**EXERCISE DESCRIPTION:** Print the line containing "- Running the tests" and all lines after it to the end of the records below, exactly as written. No pictures.

**Change detection data:**

----

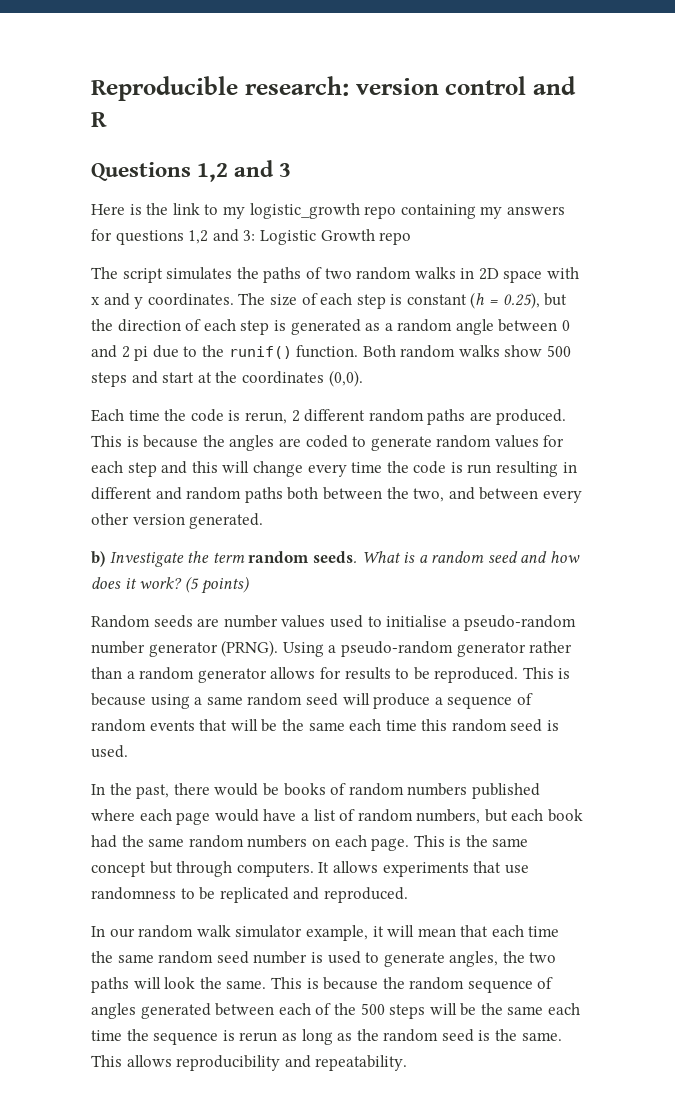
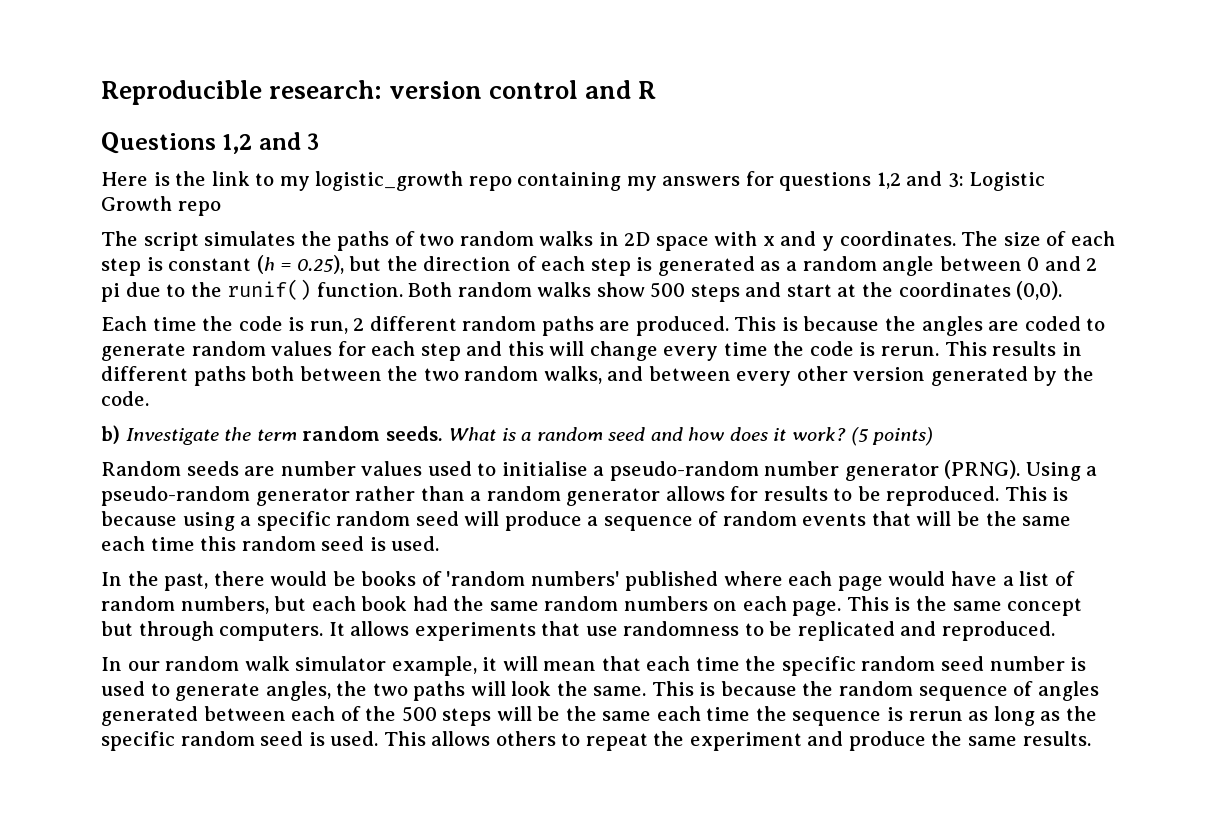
- Each time the code is rerun, 2 different random paths are produced.
+ Each time the code is run, 2 different random paths are produced.
- This is because the angles are coded to generate random values for each step and this will change every time the code is run resulting in different and random paths both between the two, and between every other version generated.
+ This is because the angles are coded to generate random values for each step and this will change every time the code is rerun. This results in different paths both between the two random walks, and between every other version generated by the code.
- This is because using a same random seed will produce a sequence of random events that will be the same each time this random seed is used.
+ This is because using a specific random seed will produce a sequence of random events that will be the same each time this random seed is used.
- In the past, there would be books of random numbers published where each page would have a list of random numbers, but each book had the same random numbers on each page.
+ In the past, there would be books of 'random numbers' published where each page would have a list of random numbers, but each book had the same random numbers on each page.
- In our random walk simulator example, it will mean that each time the same random seed number is used to generate angles, the two paths will look the same.
+ In our random walk simulator example, it will mean that each time the specific random seed number is used to generate angles, the two paths will look the same.
- This is because the random sequence of angles generated between each of the 500 steps will be the same each time the sequence is rerun as long as the random seed is the same. This allows reproducibility and repeatability.
+ This is because the random sequence of angles generated between each of the 500 steps will be the same each time the sequence is rerun as long as the specific random seed is used. This allows others to repeat the experiment and produce the same results.

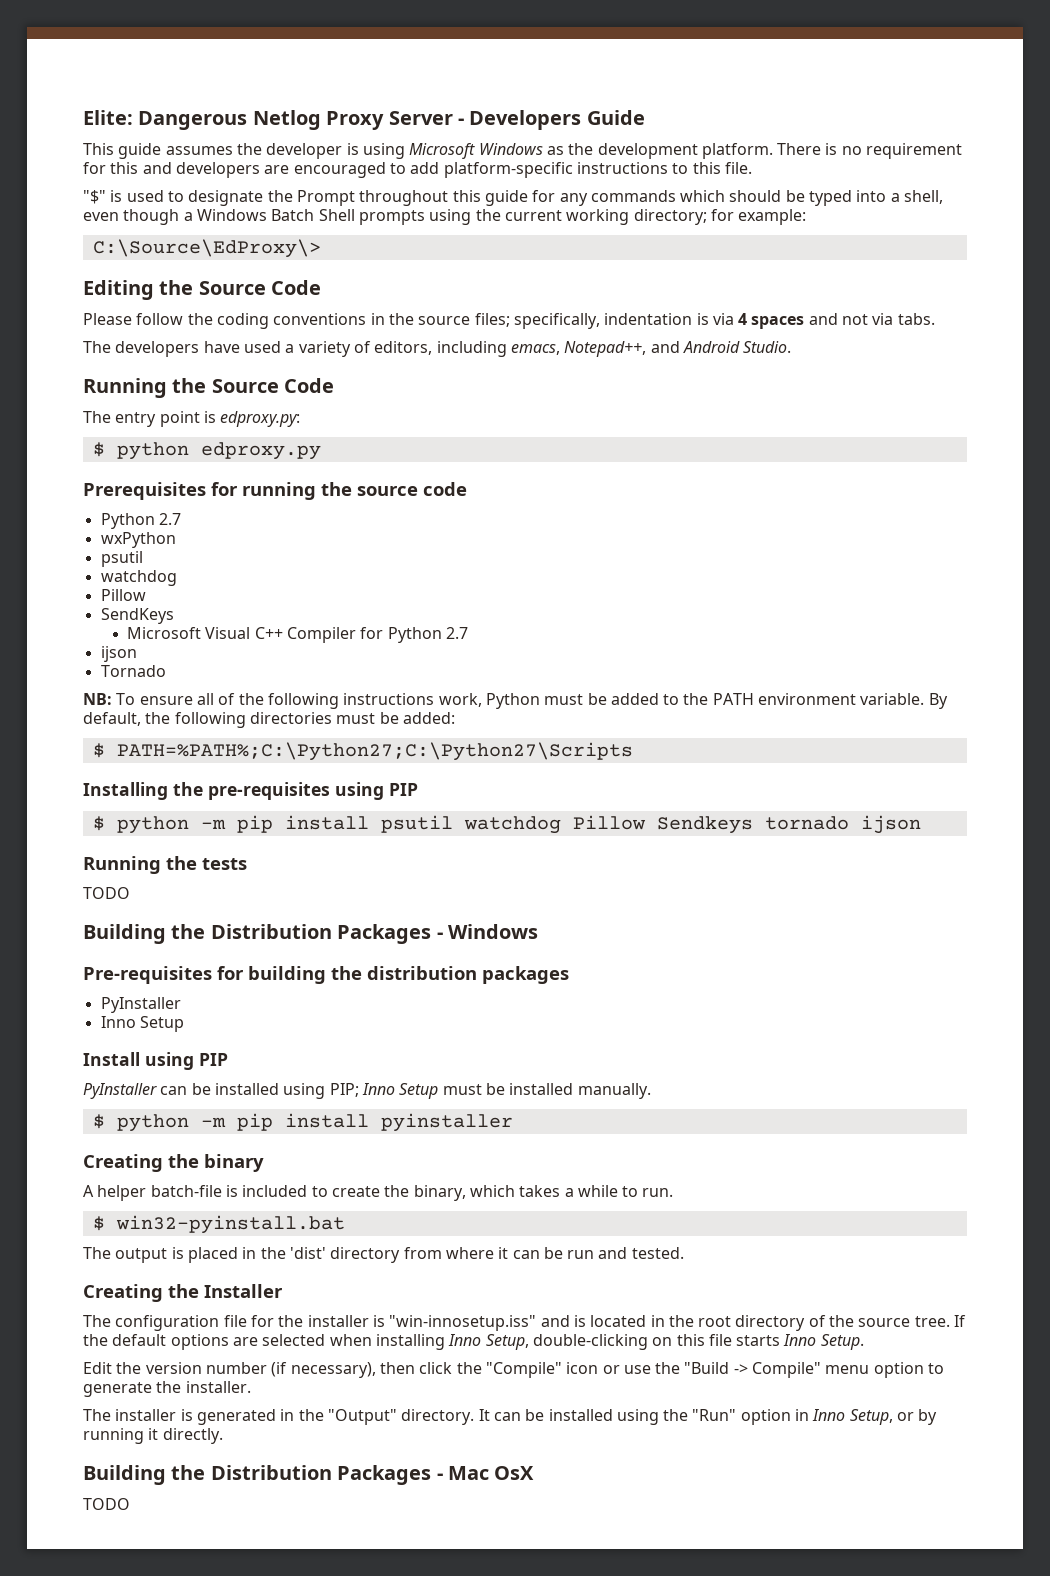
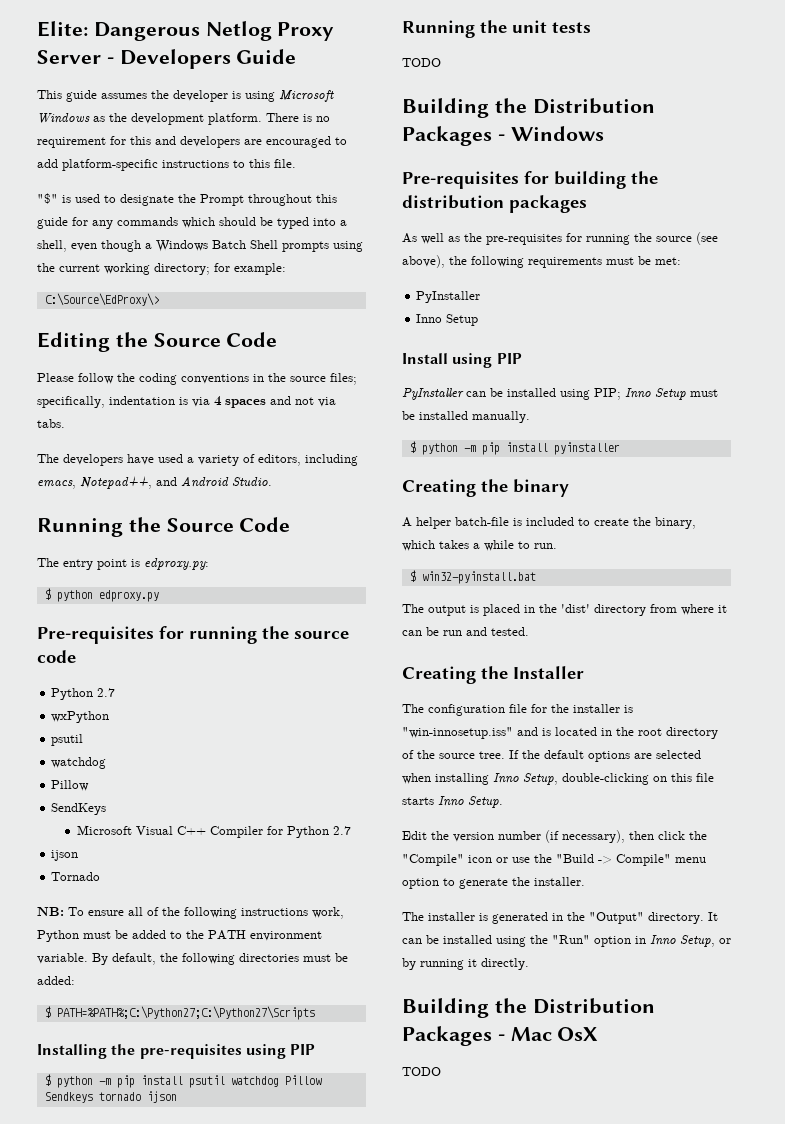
- Prerequisites for running the source code
+ Pre-requisites for running the source code
- Running the tests
+ Running the unit tests
+ As well as the pre-requisites for running the source (see above), the following requirements must be met:

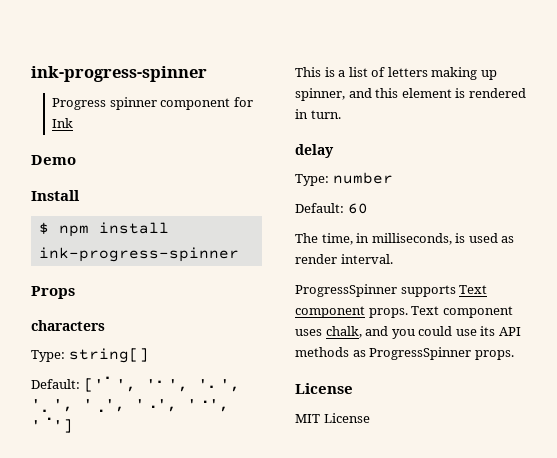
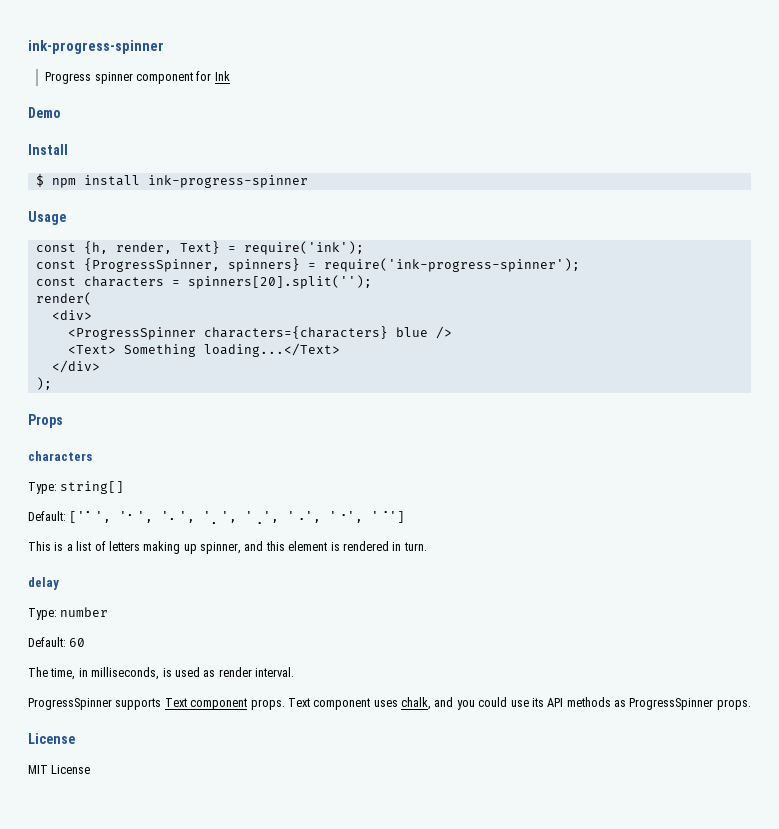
+ Usage
+ const {h, render, Text} = require('ink');
+ const {ProgressSpinner, spinners} = require('ink-progress-spinner');
+ const characters = spinners[20].split('');
+ render(
+ <div>
+ <ProgressSpinner characters={characters} blue />
+ <Text> Something loading...</Text>
+ </div>
+ );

----

**FINISHED TASK:**
- Running the tests
+ Running the unit tests
+ As well as the pre-requisites for running the source (see above), the following requirements must be met:

+ Usage
+ const {h, render, Text} = require('ink');
+ const {ProgressSpinner, spinners} = require('ink-progress-spinner');
+ const characters = spinners[20].split('');
+ render(
+ <div>
+ <ProgressSpinner characters={characters} blue />
+ <Text> Something loading...</Text>
+ </div>
+ );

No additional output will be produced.